Lightwizard wrote:"North Dallas Forty" with Nick Nolte is the finest movie on football ever made -- nobody has exceeded it's fine script and Nolte delivers a performance-of-a-lifetime.
like Wiz said North Dallas Forty;
http://en.wikipedia.org/wiki/North_Dallas_Forty
The simple scene when Nick Nolte awakens after a tough game would be recognizable for anybody who has played the game at the college or pro level, sometimes you just feel like you're gonna' die when you wake up and every bone in your body screams out, then that's when you start reaching for the pills and needles.
Brain's Song too, but as a TV movie it did not have the impact of theater released films but I would bet lunch money not even a Dick Butkus would have a dry eye when it ended.
But as an old football coach, nothing tops Remember The Titans, it brings out so much of what the game does to mature a young man and the dipicts well the pure joy of playing the game. The speech made at dawn on the battlefield at Gettysburg was worth the ticket of admission.

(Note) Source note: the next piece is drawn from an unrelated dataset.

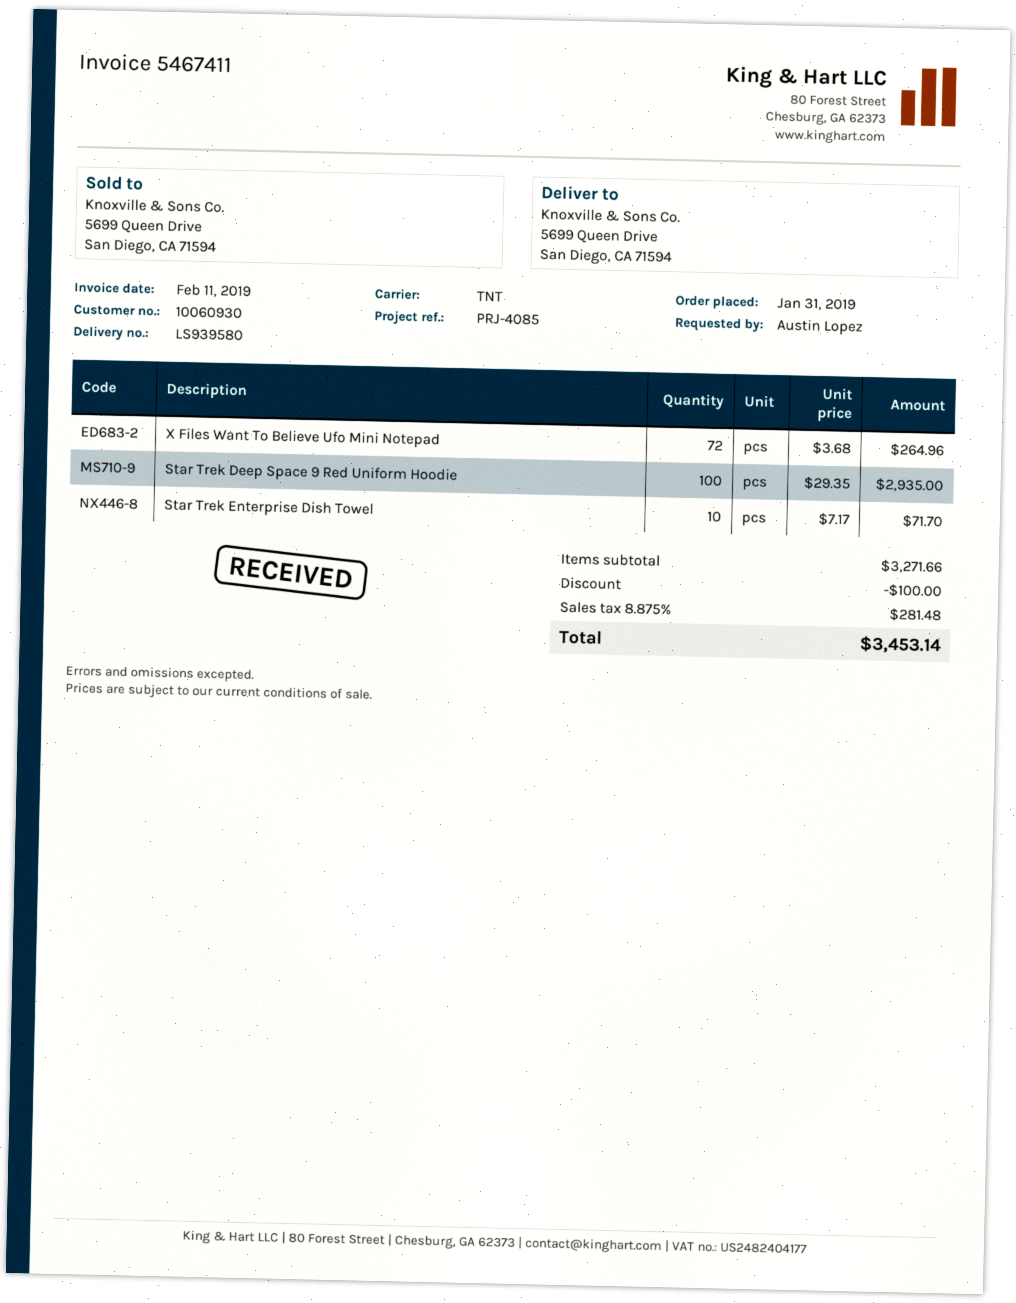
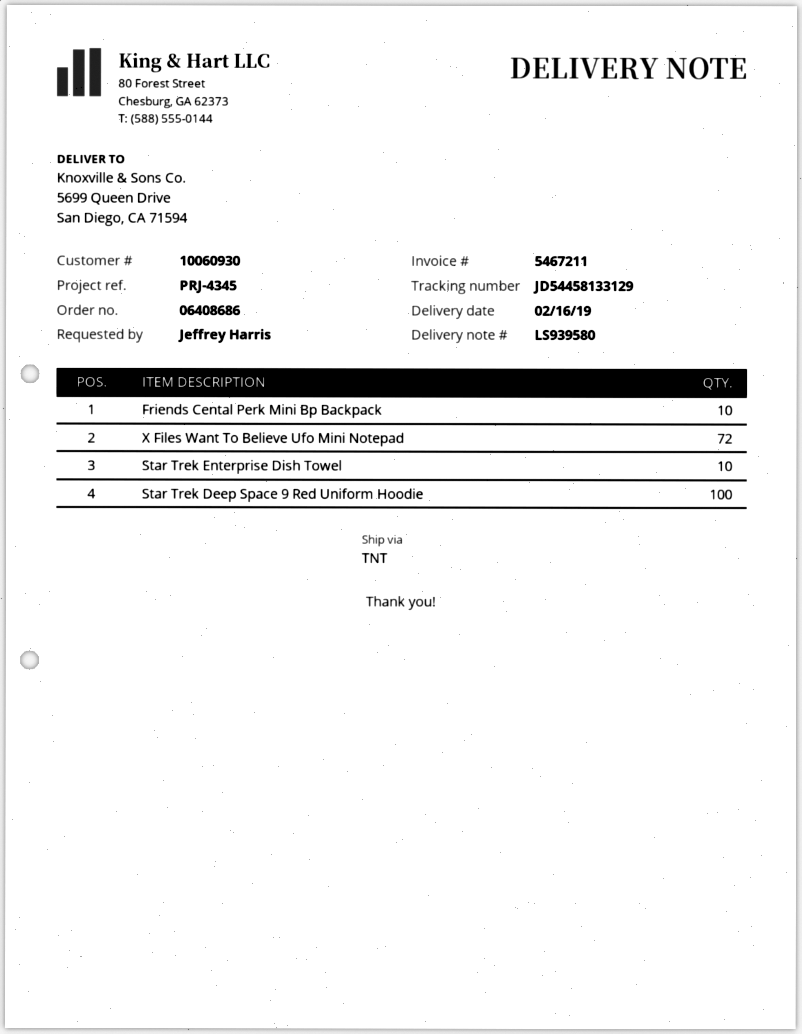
invoice number: 5467411 -> 5467211
reference: PRJ-4085 -> PRJ-4345
ordered by: Austin Lopez -> Jeffrey Harris
Friends Cental Perk Mini Bp Backpack: none -> 10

Only Hoosiers is a better sports film. It is one of my top ten
"Americana movies, on par with Twelve Angry Men, Grapes of Wrath, Singing in the Rain, Its a Wonderful Life, and To Kill a Mockingbird for exemplifying the mythos of an America fast slipping through our fingers as we rush on headlong to the future. The whole film is a cinematic banquet and the opening scene with Gene Hackman driving through the rural fields and towns of the American Midwest in late fall with the scenery, all those colors of foliage makes one weep in remembrance of things past we have known. I watched it over Thanksgiving and still get a chill when Jimmy Chitewood looks to Coach Dale and says. 'I'll make it."
If you have spent time coaching young men you know just what went through Coach Dale's heart at that moment when the trust they had in you was given back to them.